La cour a également remarqué, sur foi de documents internes, que la société StreamCast souhaitait obtenir sur son réseau un volume de fichiers musicaux protégés par le copyright plus important que celui des autres fichiers, ceci afin d’attirer les utilisateurs intéressés. Par ailleurs, le logiciel Morpheus permettait aux utilisateurs d’effectuer des recherches dans un « Top 40 » au sein duquel on retrouvait inévitablement des titres protégés. Grokster, lui, se contentait d’envoyer une lettre d’information à ses utilisateurs faisant état de sa capacité à fournir des contenus protégés « populaires ».
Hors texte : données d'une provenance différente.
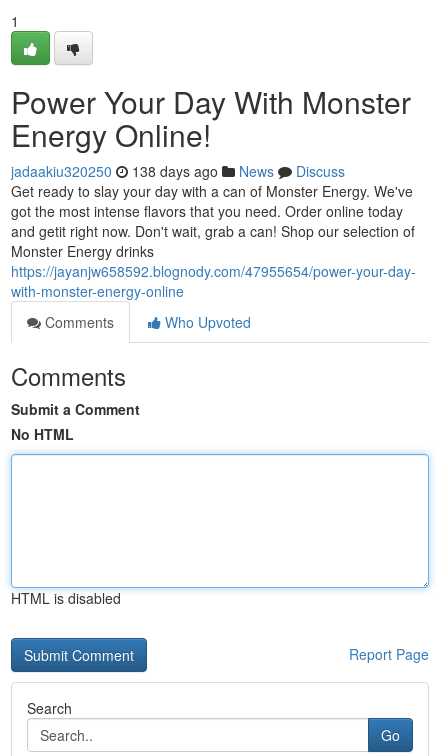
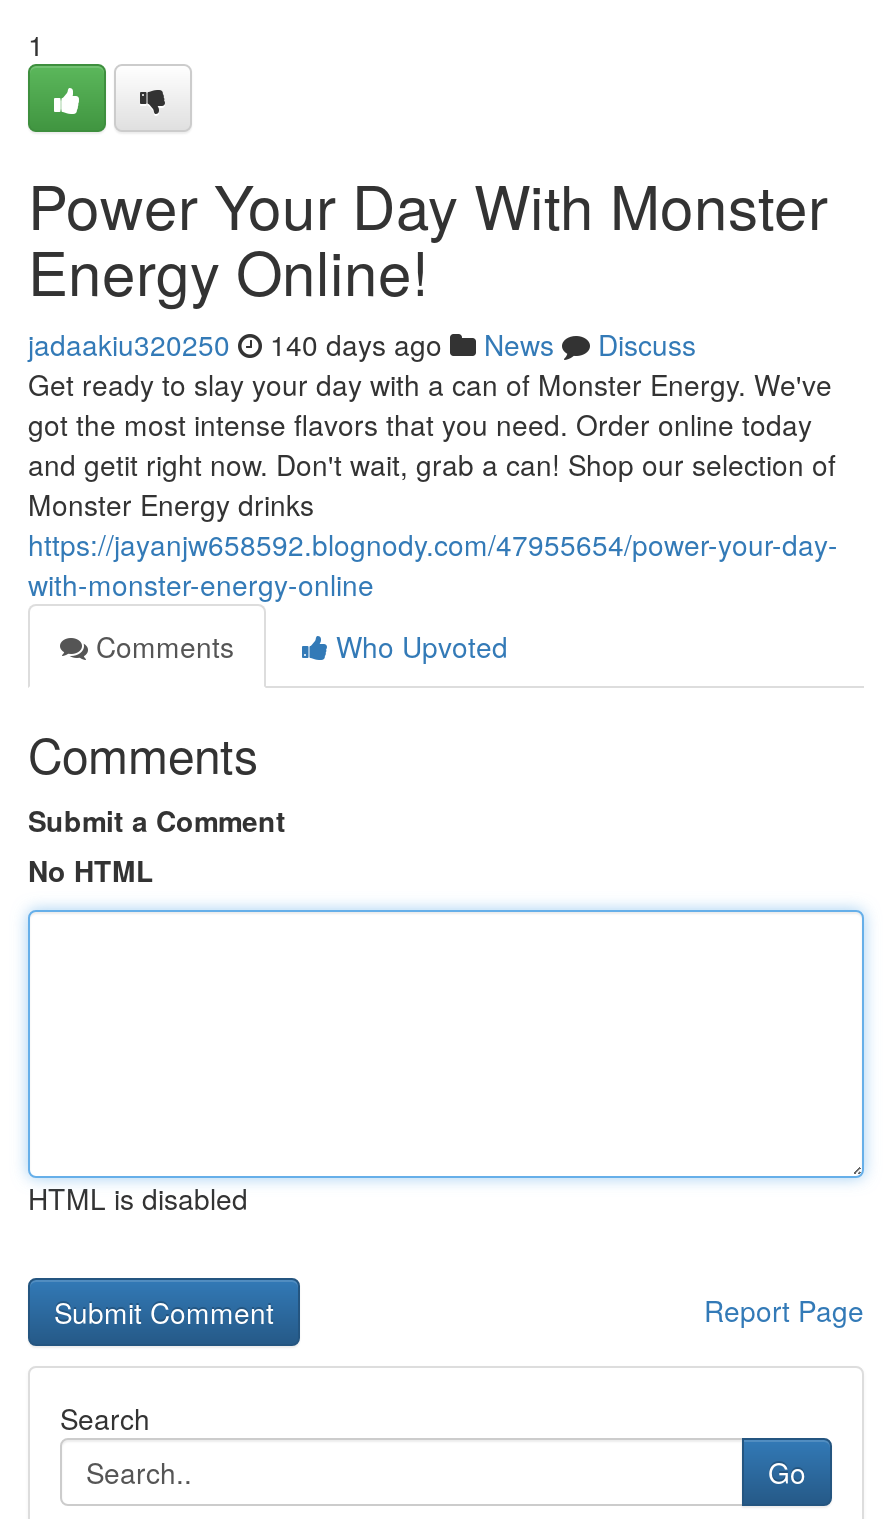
[11,161,345,181] jadaakiu320250 138 days ago News Discuss -> [28,324,696,364] jadaakiu320250 140 days ago News Discuss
Ce premier constat étant établi, la cour a renforcé sa conviction en reprochant à Grokster et StreamCast de ne pas avoir accompli les efforts nécessaires pour empêcher leurs utilisateurs de télécharger ou de mettre en partage des fichiers protégés. Au surplus, elle a estimé que le business model des défenderesses - fondé sur la rémunération publicitaire - ne pouvait que confirmer l’existence d'une intention préjudiciable. Selon ce model le niveau de revenus dépend du nombre d’affichages et, par conséquent, de l’intensité d’utilisation des logiciels P2P par leurs utilisateurs qu’il faut nécessairement, imagine-t-on, captiver par l'existence d’œuvres protégées.
La cour conclut ainsi que les précédentes décisions en faveur de Grokster et StreamCast étaient sans fondements et renvoie l’affaire vers les juridictions inférieures.
Ainsi les juges de la plus haute juridiction américaine ont-il retenu la possibilité de retenir la responsabilité des sociétés défenderesses sur le fondement d'une intention préjudiciable visant à faciliter des infractions au copyright. Même si le présent arrêt demeure critiquable à plusieurs égards, il reste particulièrement attaché aux faits de l'espèce. La Cour Suprême s'est concentrée sur le cas de deux distributeurs de logiciels de peer-to-peer dont elle a décortiqué les agissements. Il est impossible de prétendre aujourd'hui, comme l'ont déjà fait plusieurs communiqués et quelques journaux, que cet arrêt est généralisable à tous les distributeurs de logiciels de peer-to-peer. Et l'on ne peut encore moins prétendre que les juges de la Cour Suprême ont voulu rendre illégaux tous les logiciels d'échange de fichiers.